Ruck and Maul: Organisers fail to get shirty with the French. Was there a cover-up?


Click to follow

Shock horror, has a member of the France squad got away with flouting the rules that saw the Tuilagi brothers each slapped with a £5,000 fine for wearing a branded mouthguard?

No names, no pack drill – Ruck and Maul is no snitch – but we spotted a dastardly person in the French coaches' booth during a pool match wearing a T-shirt that was branded with the kit manufacturer's name in huge capital letters. Could a World Cup spokesman confirm an imminent trip to the guillotine?

No, that would be a "contractual breach" and it would be up to the French Federation to confirm the crime had been picked up, if indeed it has. The miscreant covered up the brand name with his tracksuit top later in the match, so perhaps he was told in time to zip it (up).

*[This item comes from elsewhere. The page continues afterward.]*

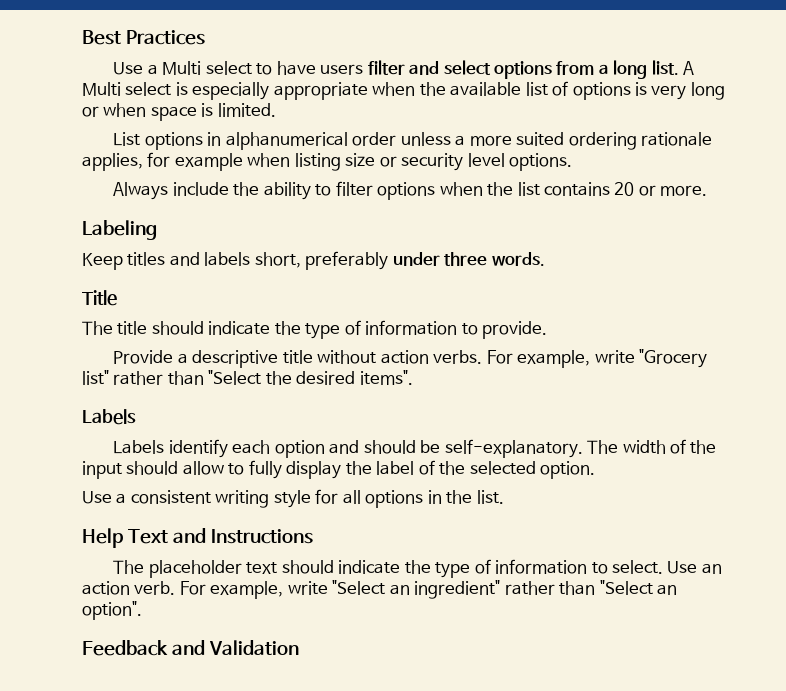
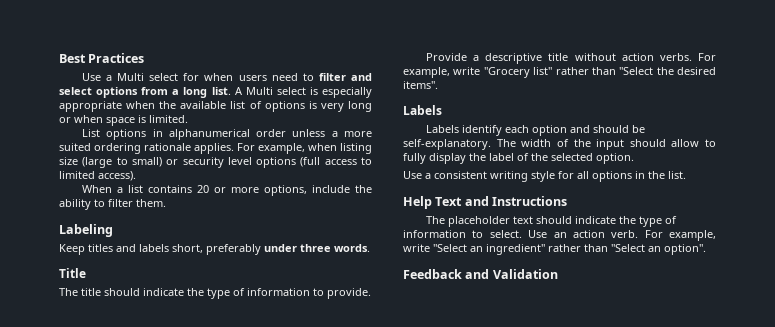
[256,61,364,75] to have users -> [183,73,314,81] for when users need to
[82,152,573,171] [113,182,169,200] applies, for example when listing size or security level options. // Always -> [194,143,372,154] [59,157,373,168] [59,171,136,181] [81,185,307,196] applies. For example, when listing size (large to small) or security level options (full access to limited access). // When a list contains 20 or more options,
[377,182,708,200] options when the list contains 20 or more. -> [136,199,166,207] them.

Meanwhile, the former All Black Andy Haden had an alternative take on the mouthguard misdemeanours which earned the Tuilagis' sponsors much more than 10 grand's worth of publicity (and you smell a rat when you learn that all the team managers were told the rules at workshops in 2008, 2009 and 2010 and again before kick-off here).

"I used to put my line-out calls on the mouthguard for the hookers to see," said Haden. "Because they were pretty thick, some of those hookers."

Now Ashton is lost for words

A set-to between a British newspaper and the Rugby Football Union over Chris Ashton's ghosted column following the England wing's reprimand for the incident with a Dunedin hotel worker led to the column not appearing the week before last. All concerned were unable to agree what not to say, as it were.

There are 11 England players here who are "penning" columns in newspapers or online, compared with just three from France, where it has never been a tradition. And Imanol Harinordoquy's diary in the Sud Ouest newspaper, Fabien Barcella's in La Dépêche and Pascal Papé's in Le Figaro tend to stick to gentle stuff like family news and the latest forest they have visited.

It's got beyond a joke, Nigel

Nigel Owens, the Welsh referee in charge of the All Blacks versus Argentina today, used to do a bit of stand-up comedy, and seemingly cannot resist the old patter.

When he was not missing whether a Scottish dropped goal had gone over against England – he was busy ducking instead of watching the ball – he wisecracked his way through the South Africa versus Samoa match that brought him fierce opprobrium from the Samoans.

"I'll never be a hooker and you'll never be a referee," Owens told a grumbling Samoa captain, Mahonri Schwalger. And to the same man, who had been told to delay a line-out for an injury: "What part of 'wait' don't you understand?"

Tindall on road to redemption

Mike Tindall is excited at his recent purchase of a Harley Davidson motorbike, he tells England Rugby magazine – perhaps it was bought as a celebration of the end of his three-year drink-driving ban, which was handed down in January 2009.

Tindall also told the magazine he believes that his Gloucester team-mate James Simpson-Daniel is the "most gifted individual" in English rugby, though "Sinbad" failed to make the cut for Martin Johnson's World Cup squad.